“I wonder where she’s staying,” he asked, half to himself, and a contemptuous little smile curled Maxell’s lips.
“Are you going to rescue her from her infamous surroundings?” he asked, and Cartwright snapped round on him.
“I wish to heaven you wouldn’t be sarcastic, Maxell. That’s twice this evening——”
“Sorry,” said the other, snicking off the ash of his cigar. “I am in a cynical mood to-night.”
He raised his hands to applaud the girl as she bowed herself from the stage, and glanced round the house. Three boxes away was a small party of men, whom he judged were the sons of prosperous members of the Spanish colony. Their fingers flashed with diamonds, their cigarettes burnt from jewelled holders. Cartwright followed the direction of the other’s eyes.

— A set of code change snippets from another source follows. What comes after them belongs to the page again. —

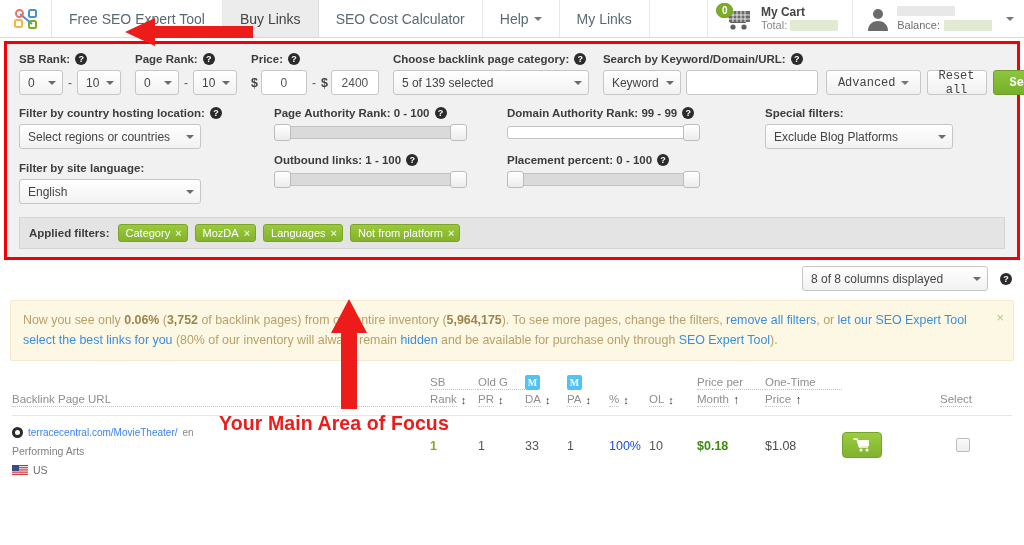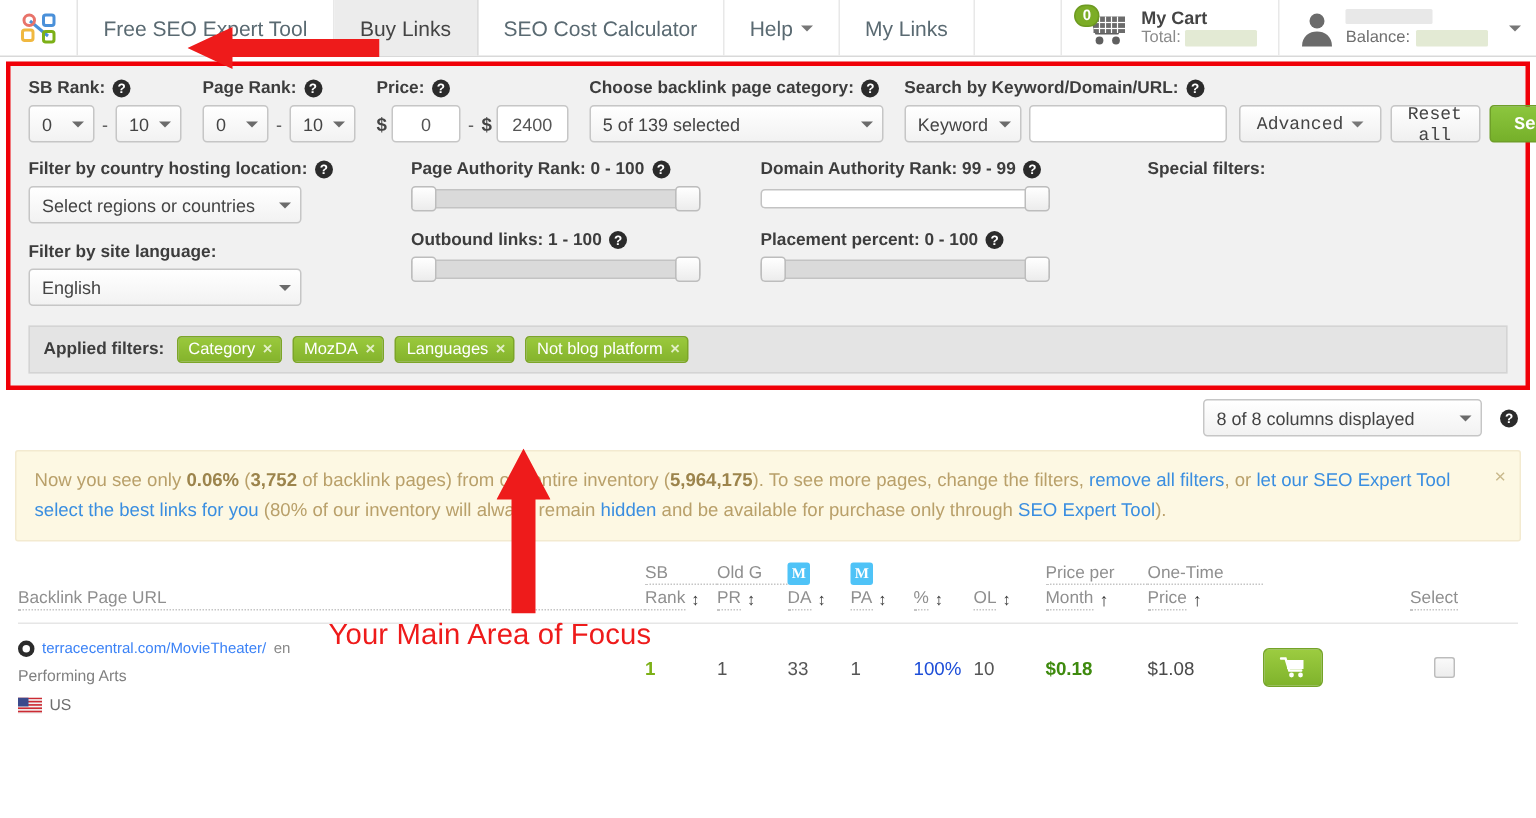"Exclude Blog Platforms" span.selwrap { html: none -> <span> <select> <option>Exclude Blog Platforms</option> </select> </span> }
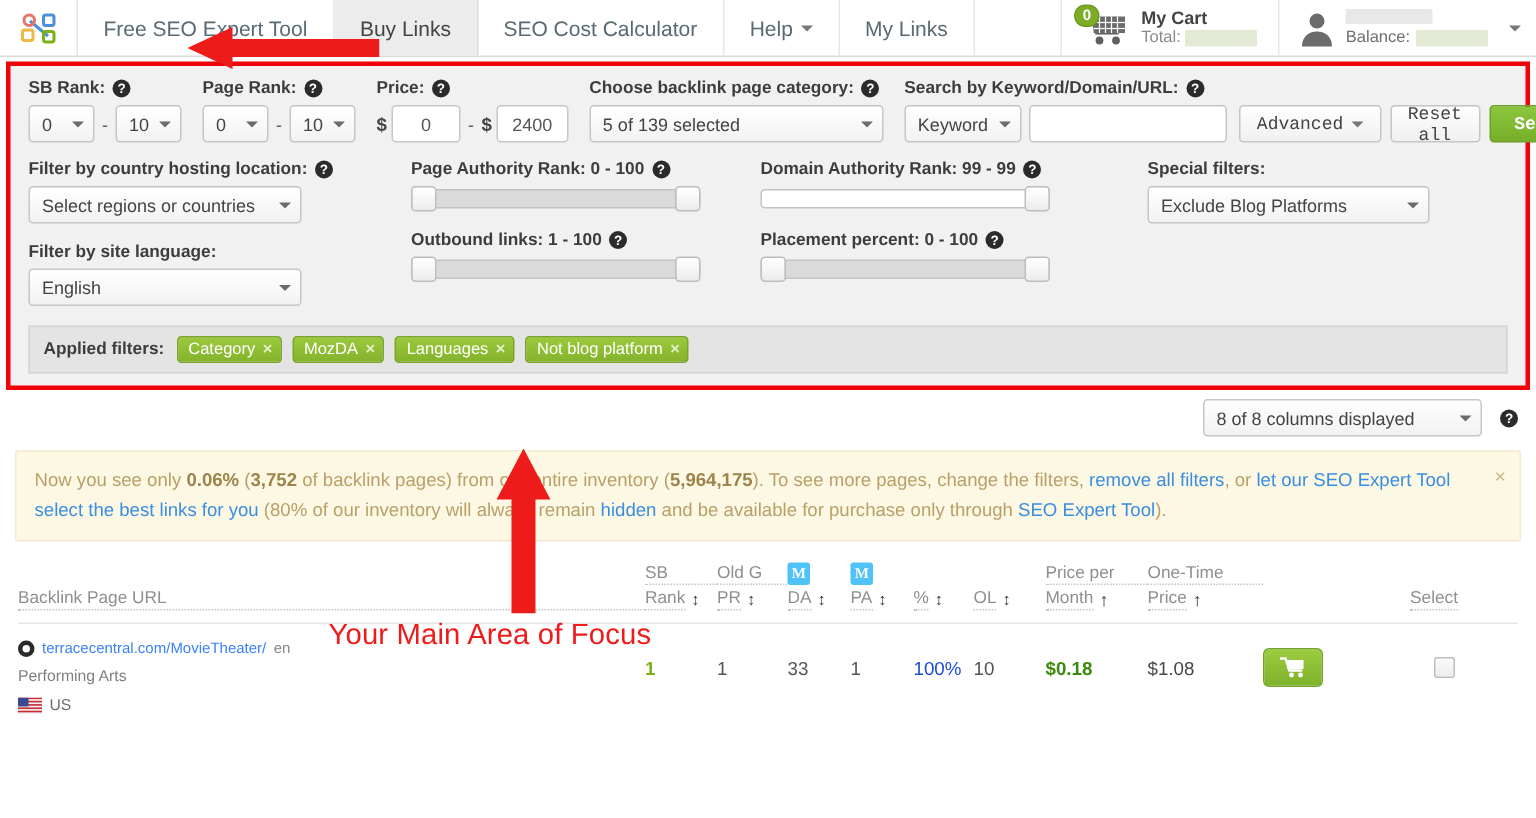"Not blog platform" span { text: blog -> from }
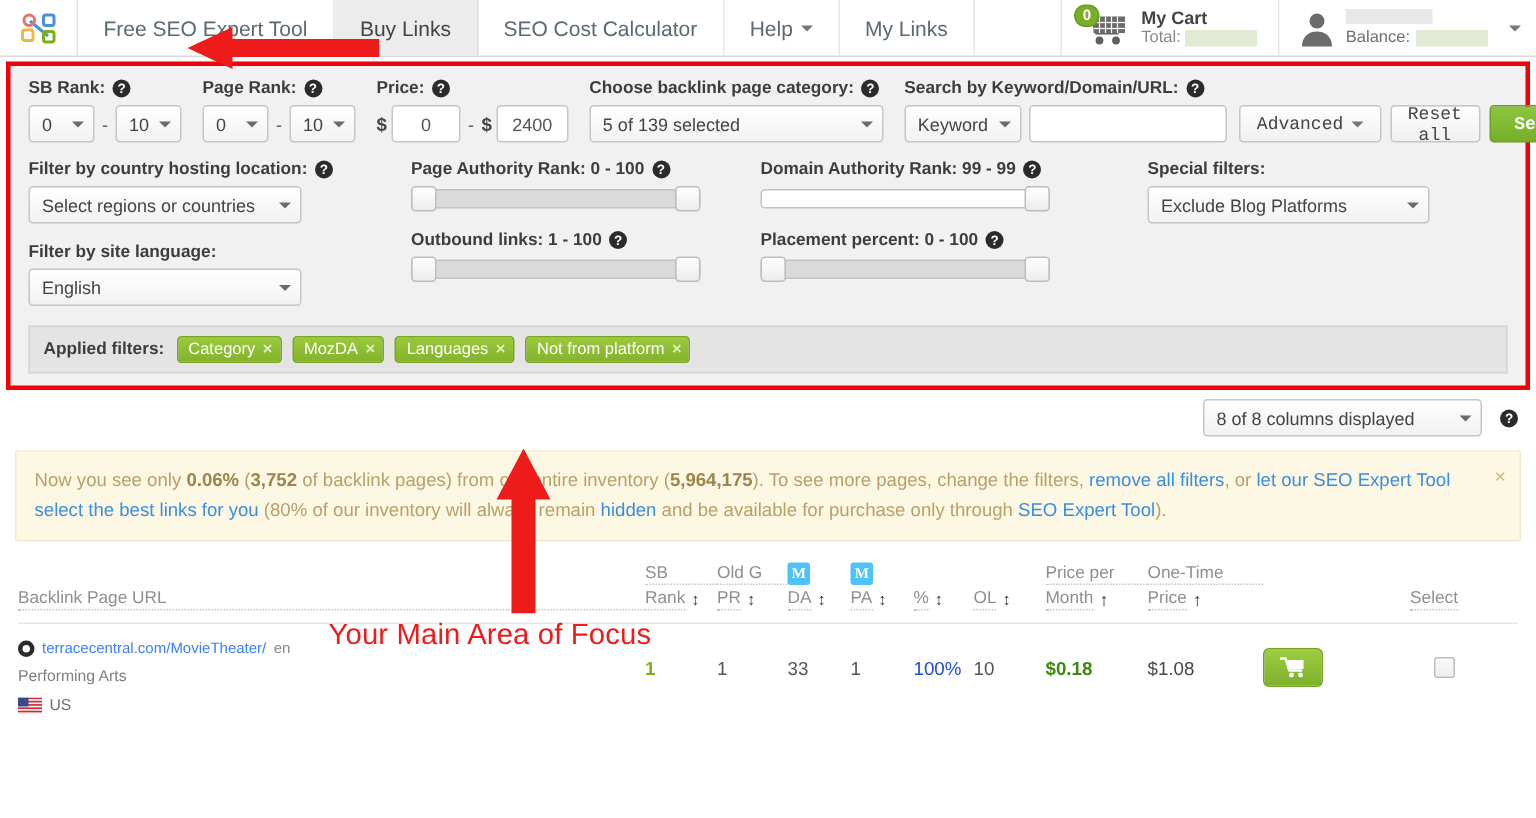"Your Main Area of Focus" .anno-text { font-weight: normal -> bold }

“She’s made a hit, that Miss O’Grady,” he said. “These fellows will be tumbling over one another to present her with verbal bouquets. I wonder where she lives!” he said again.
Presently the young men rose in a body and left the box, and Cartwright grinned.
“Do you mind hanging on here whilst I go outside?”
“Not a bit,” said the other. “Where are you off to? To find out where she lives?”
“There you go again,” grumbled Cartwright. “I think Tangier makes you liverish.”